Wish I could be as proficient in using Notion, seems like a wonderful tool.
As a vim user, you’d probably just find notion frustrating. As you point out, you can tailor vim to be streamlined to your workflow. Notion is in the opposite direction where everything is pretty slow going (and as I’m sure people will pile in here about how the performance sucks).
I'm a heavy vim user but I think Notion is better suited for organising ideas and general life admin. While I'm sure it's possible to set up vim to act similar (vimwiki looks interesting) it wouldn't enable easy and nice viewing, editing and syncing across mobile devices. It's very keyboard-centric on desktop but manages to translate the interface rather elegantly to touch devices.

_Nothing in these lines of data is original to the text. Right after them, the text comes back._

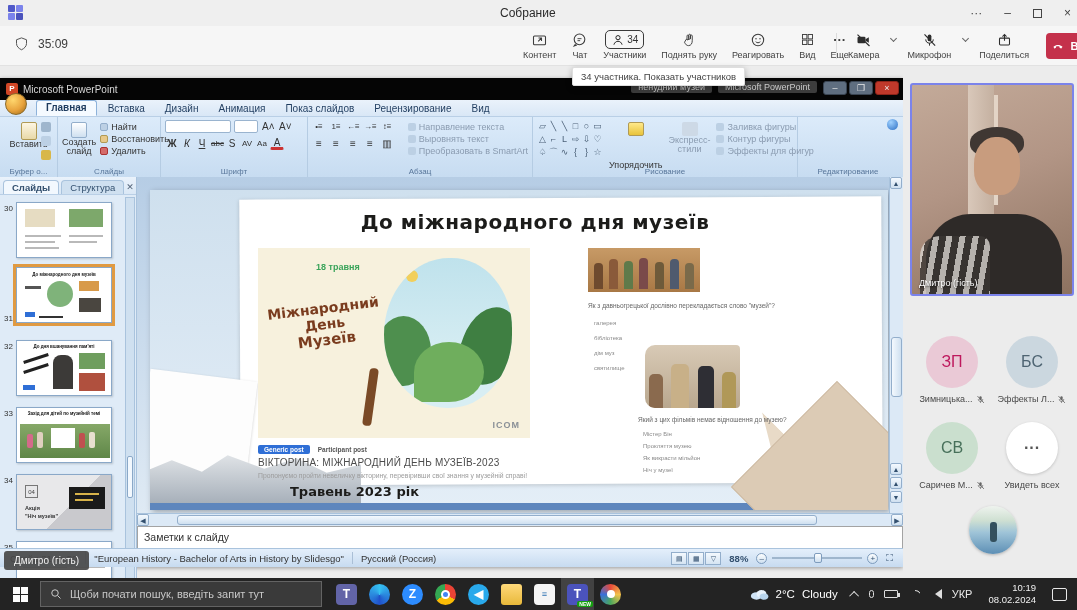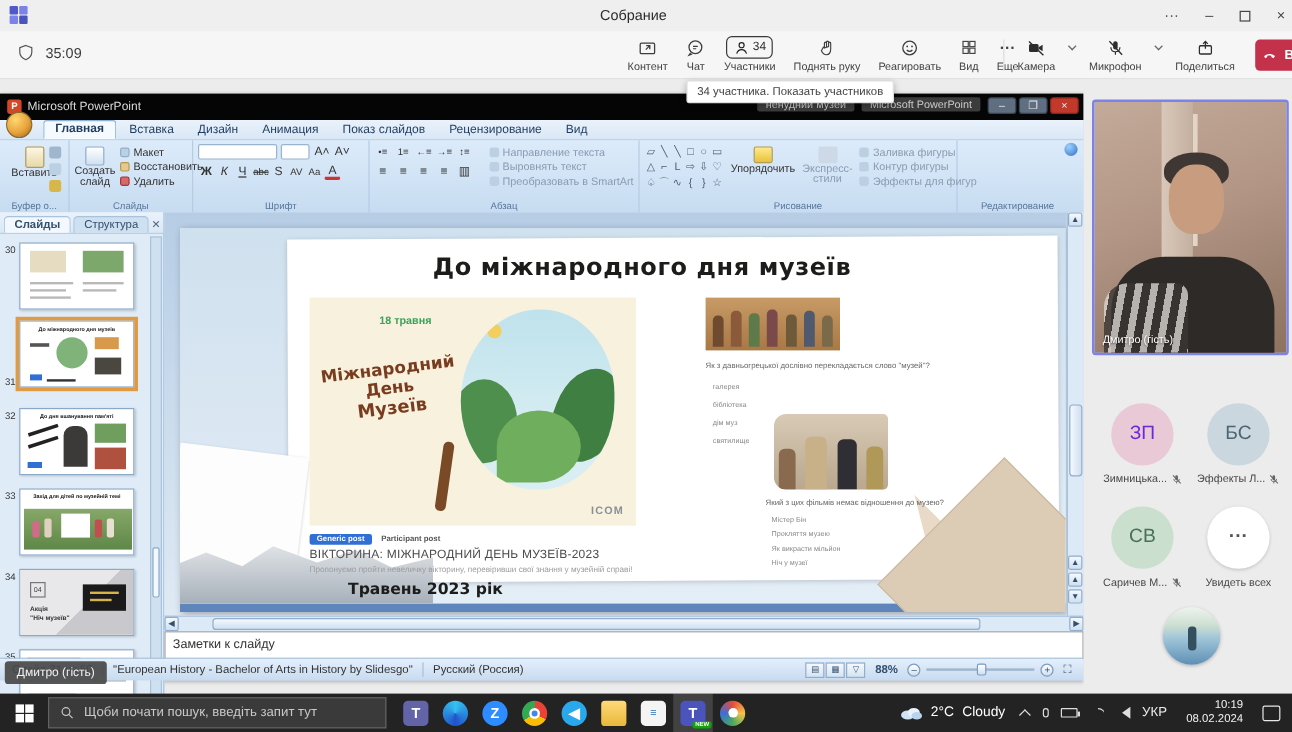--- a/index.html
+++ b/index.html
@@ -356,7 +356,7 @@
           <div style="display:flex; flex-direction:column; gap:2px; padding-top:2px;">
             <div class="rbtn">
                 <span class="micon" style="width:8px;height:8px;background:#bcd0e4;border:1px solid #93aecb;"></span>
-                <span>Макет</span>
+                <span>Найти</span>
               </div>
             <div class="rbtn">
                 <span class="micon" style="width:8px;height:8px;background:#e8c98a;border:1px solid #b09a55;"></span>

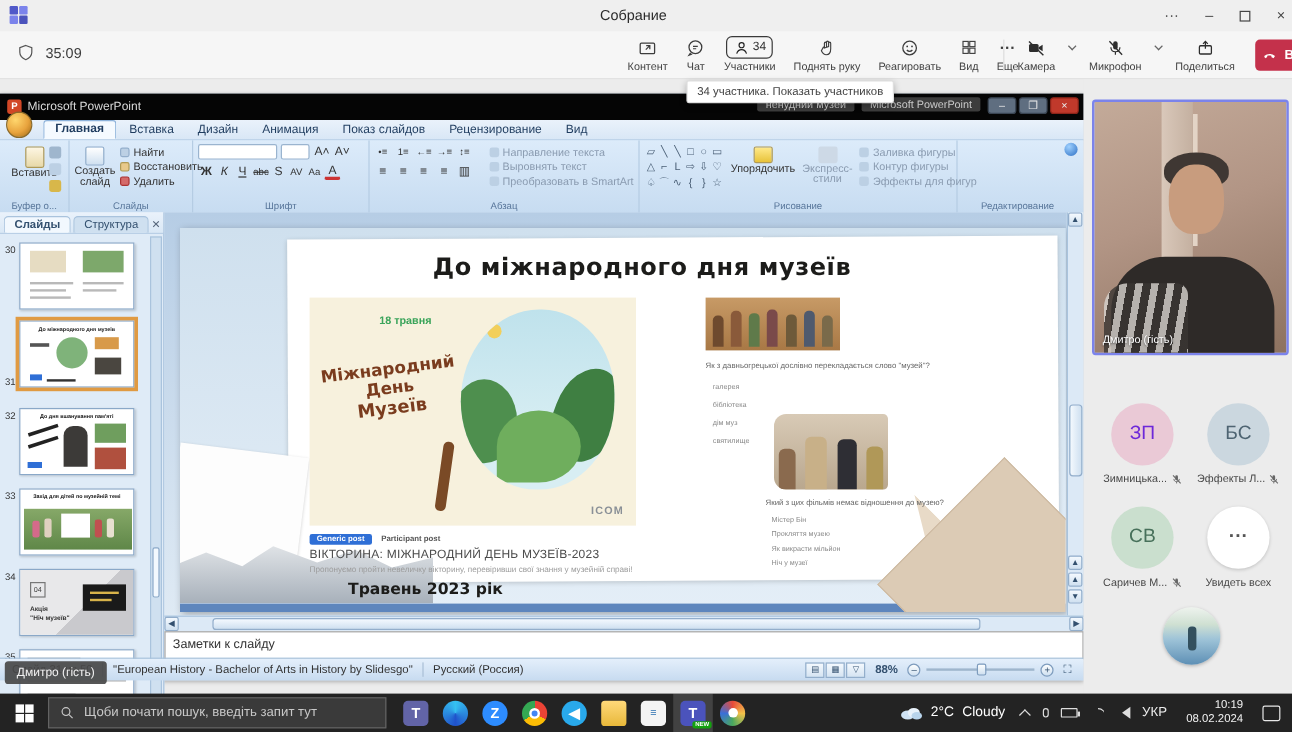--- a/index.html
+++ b/index.html
@@ -449,7 +449,7 @@
               <span>}</span>
               <span>☆</span>
           </div>
-          <div class="bigbtn" style="width:58px;">
+          <div class="bigbtn" style="width:58px;gap:25px;">
             <span class="micon" style="width:16px;height:14px;background:linear-gradient(#ffe98a,#e8c33a);border:1px solid #b09a55;"></span>
             <span>Упорядочить</span>
           </div>

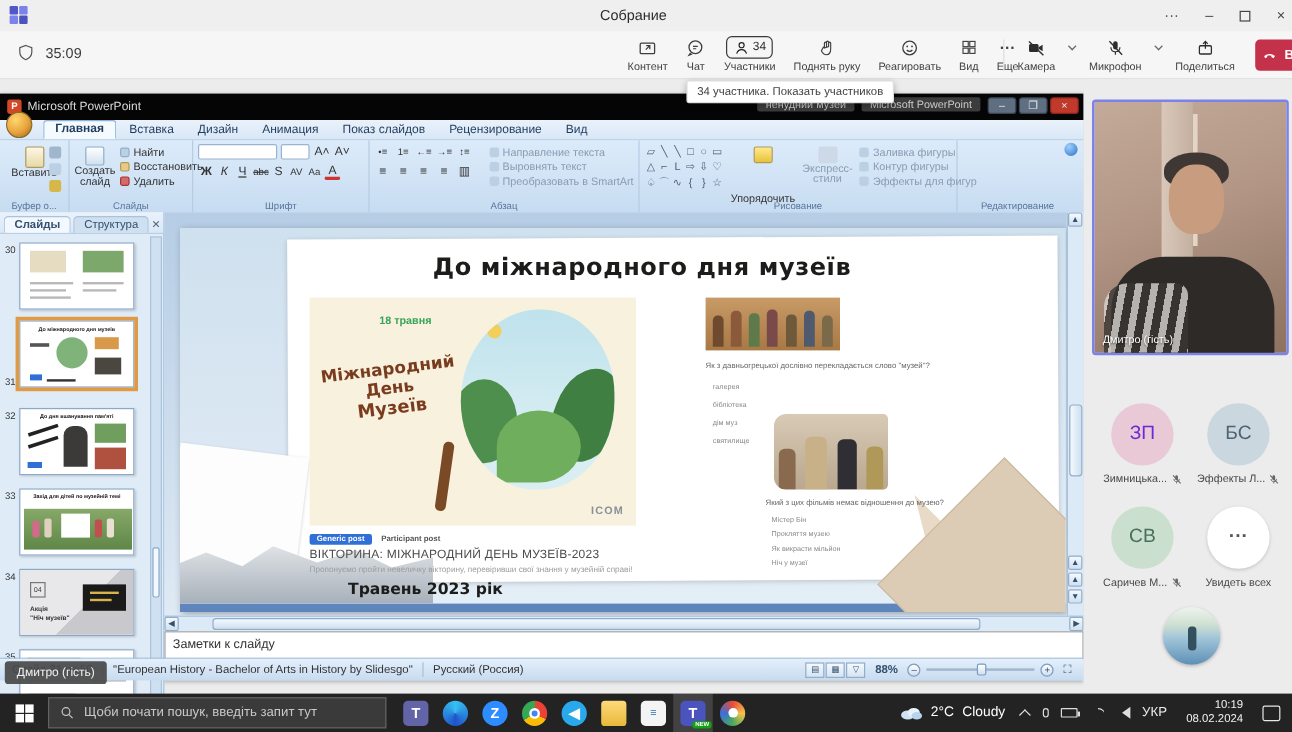--- a/index.html
+++ b/index.html
@@ -692,7 +692,7 @@
 
     <div class="avatars">
       <div class="av-cell" style="left:10px; top:28px;">
-        <div class="av-circle" style="background: rgb(234, 201, 214); color: #6d28d9;">ЗП</div>
+        <div class="av-circle" style="background: rgb(234, 201, 214); color: #be185d;">ЗП</div>
         <div class="av-name">
             <span>Зимницька...</span>
           <svg width="9" height="9" viewBox="0 0 24 24">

So much work to structure and insert information to stay at the whim and custody of some company. What are you going to do if Notion goes under? Do you have a safe, complete, up to date backup? Can you utilize your backup without severe penalty or discomfort? Do you you have a no private data policy, or are you absolutely sure only people you authorize has access to it (i.e. encrypted with keys that verifiably never leave your machines)?
Notion is great, I particularly like the database concept with multiple views and how easy it is to to embed different views on different pages. I also like the rich formatting options that make it easy to create aesthetically pleasing pages. However, I miss the flexibility that a text only system like vimwiki (offline use, speed, interoperability) gives which is keeping me away from switching completely to notion.
There are so many little apps that do one part of managing personal knowledge well. It's hard to find something that really manages it all well... the way YOU want to manage YOUR knowledge. Todo lists, messaging, calendar, notes, bookmarks all seem to fit... as does some kind of project management. So many tries over the years, and every time, some part is so bad that you end up throwing out the whole.
For a long time I wanted to create a daily dev journal, but really wanted something super low friction. At one point I was just using markdown and putting in a git repo, but the process of saving was tedious. I was able to quickly import all the markdown files into Notion, and aside from giving each entry a title that has little semantic value, it's met and exceeded all my expectations.
I use obsidian + git (it has a git plugin that will let you upload to any git site, including your own). It's not as pretty as notion, but it gets the job done and my notes are in a few different places so virtually impervious to destruction :) . I just can't see not have a completely transparent and future proof note repository.